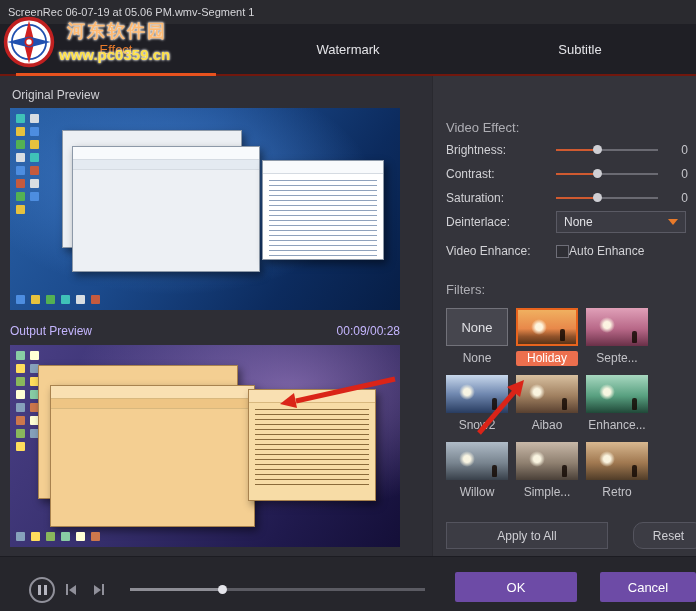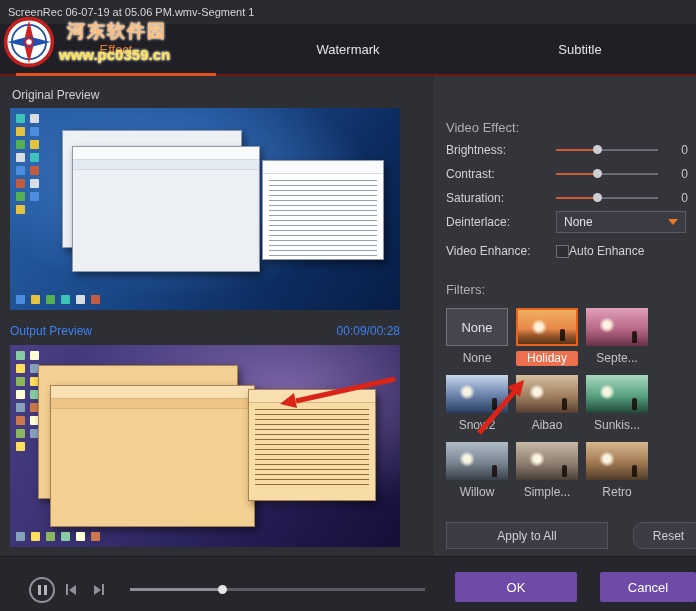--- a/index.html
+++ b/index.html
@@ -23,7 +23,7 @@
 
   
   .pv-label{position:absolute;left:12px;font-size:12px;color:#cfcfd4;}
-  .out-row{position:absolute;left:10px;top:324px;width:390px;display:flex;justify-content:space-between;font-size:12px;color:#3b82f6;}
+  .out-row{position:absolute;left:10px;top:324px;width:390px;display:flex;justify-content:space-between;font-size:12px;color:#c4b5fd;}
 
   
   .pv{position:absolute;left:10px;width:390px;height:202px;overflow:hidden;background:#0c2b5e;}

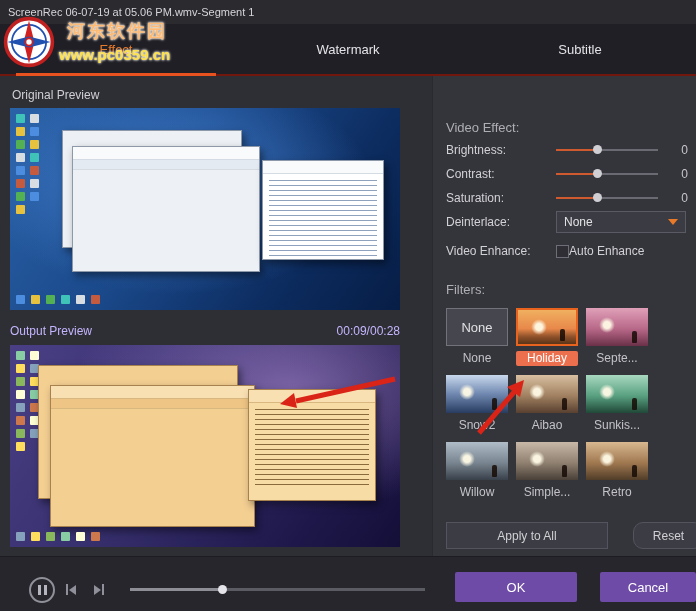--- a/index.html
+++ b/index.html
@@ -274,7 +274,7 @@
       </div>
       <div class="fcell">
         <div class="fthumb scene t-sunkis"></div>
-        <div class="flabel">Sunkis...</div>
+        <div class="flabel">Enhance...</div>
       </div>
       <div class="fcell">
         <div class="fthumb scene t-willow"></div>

----------

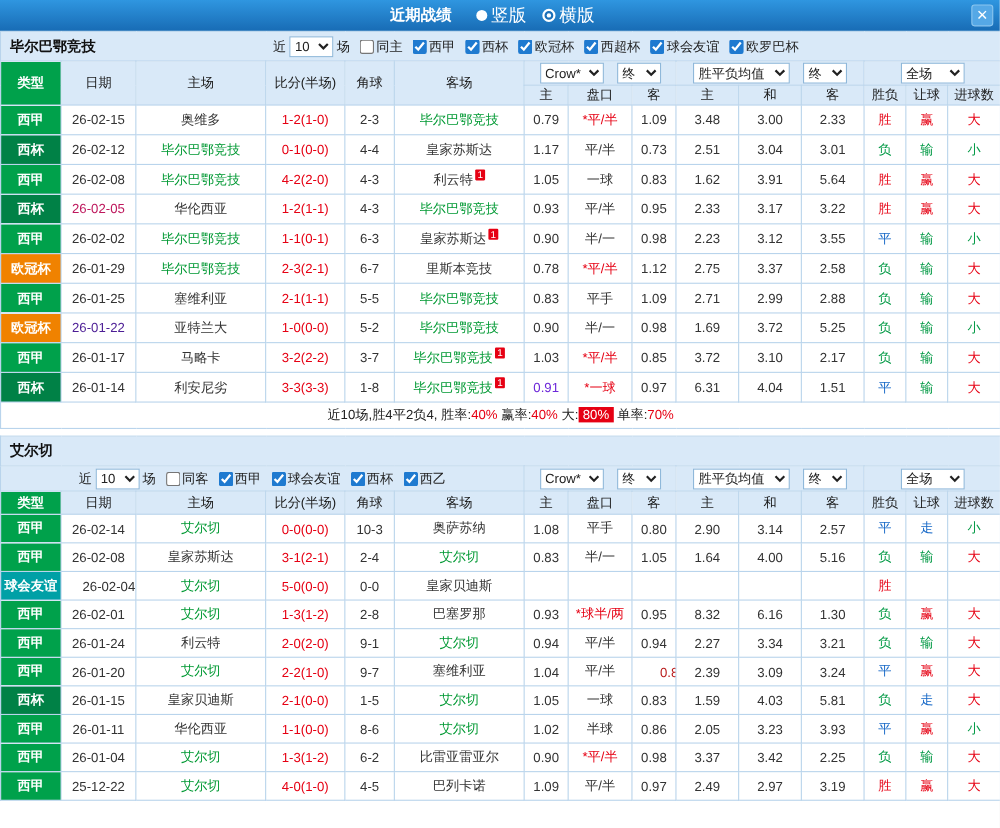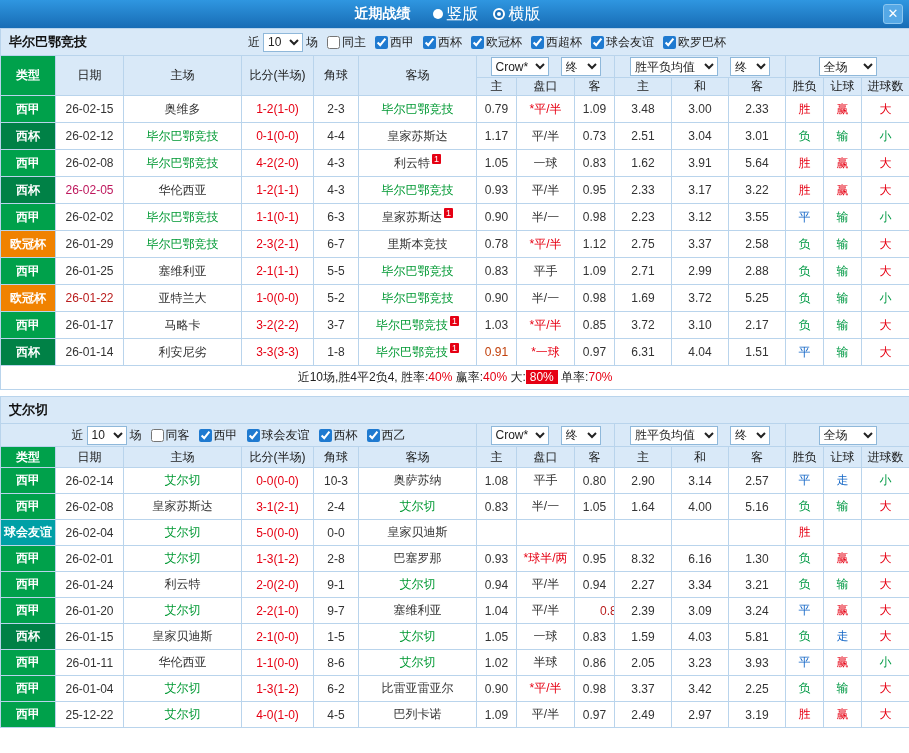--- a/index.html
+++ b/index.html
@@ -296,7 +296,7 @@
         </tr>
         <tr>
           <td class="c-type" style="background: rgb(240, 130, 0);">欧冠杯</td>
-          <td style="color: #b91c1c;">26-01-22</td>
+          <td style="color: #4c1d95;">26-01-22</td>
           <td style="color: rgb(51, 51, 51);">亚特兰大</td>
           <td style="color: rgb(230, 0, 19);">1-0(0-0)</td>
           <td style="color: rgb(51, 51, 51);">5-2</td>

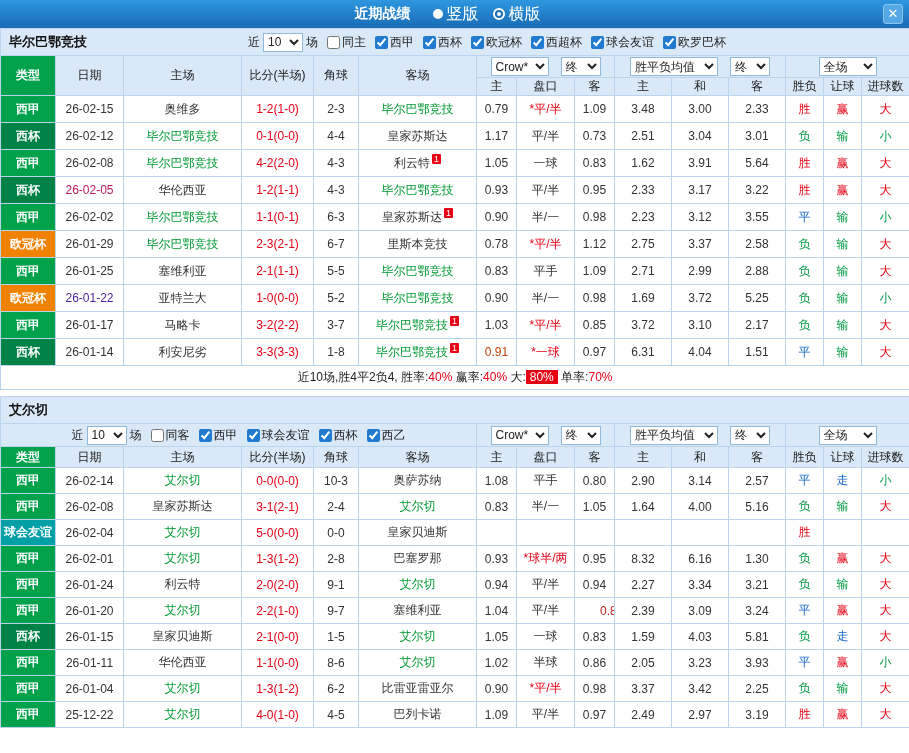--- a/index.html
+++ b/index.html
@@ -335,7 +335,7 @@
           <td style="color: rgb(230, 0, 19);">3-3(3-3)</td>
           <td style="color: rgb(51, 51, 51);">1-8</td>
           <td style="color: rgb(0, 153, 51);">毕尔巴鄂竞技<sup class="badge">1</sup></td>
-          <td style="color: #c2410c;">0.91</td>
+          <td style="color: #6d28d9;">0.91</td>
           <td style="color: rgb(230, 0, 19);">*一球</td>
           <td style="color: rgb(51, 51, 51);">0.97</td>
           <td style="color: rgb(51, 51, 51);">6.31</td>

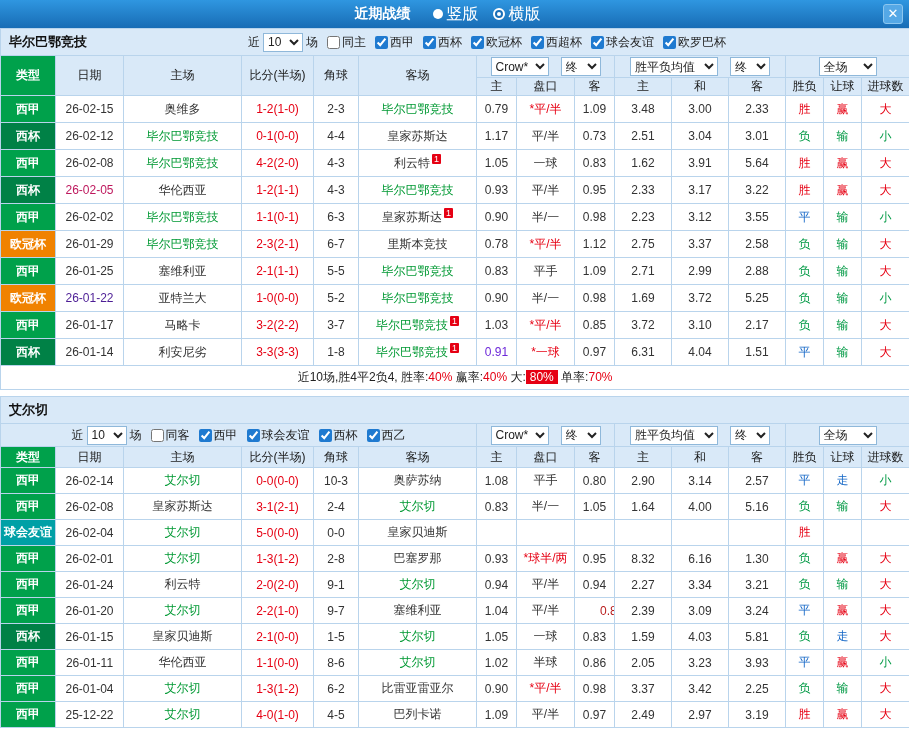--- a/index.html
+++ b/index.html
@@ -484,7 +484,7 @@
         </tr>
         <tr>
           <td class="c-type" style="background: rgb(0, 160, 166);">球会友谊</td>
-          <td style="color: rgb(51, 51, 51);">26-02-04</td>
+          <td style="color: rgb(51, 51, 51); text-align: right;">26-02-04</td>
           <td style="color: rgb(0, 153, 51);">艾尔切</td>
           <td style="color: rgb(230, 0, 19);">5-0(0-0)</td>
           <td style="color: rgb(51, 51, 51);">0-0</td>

----------

◆ **EXERCISE PROMPT**: Return the number of lines in the data above that include the word "size", and nothing else.

◆ **ANSWER SPACE**: 3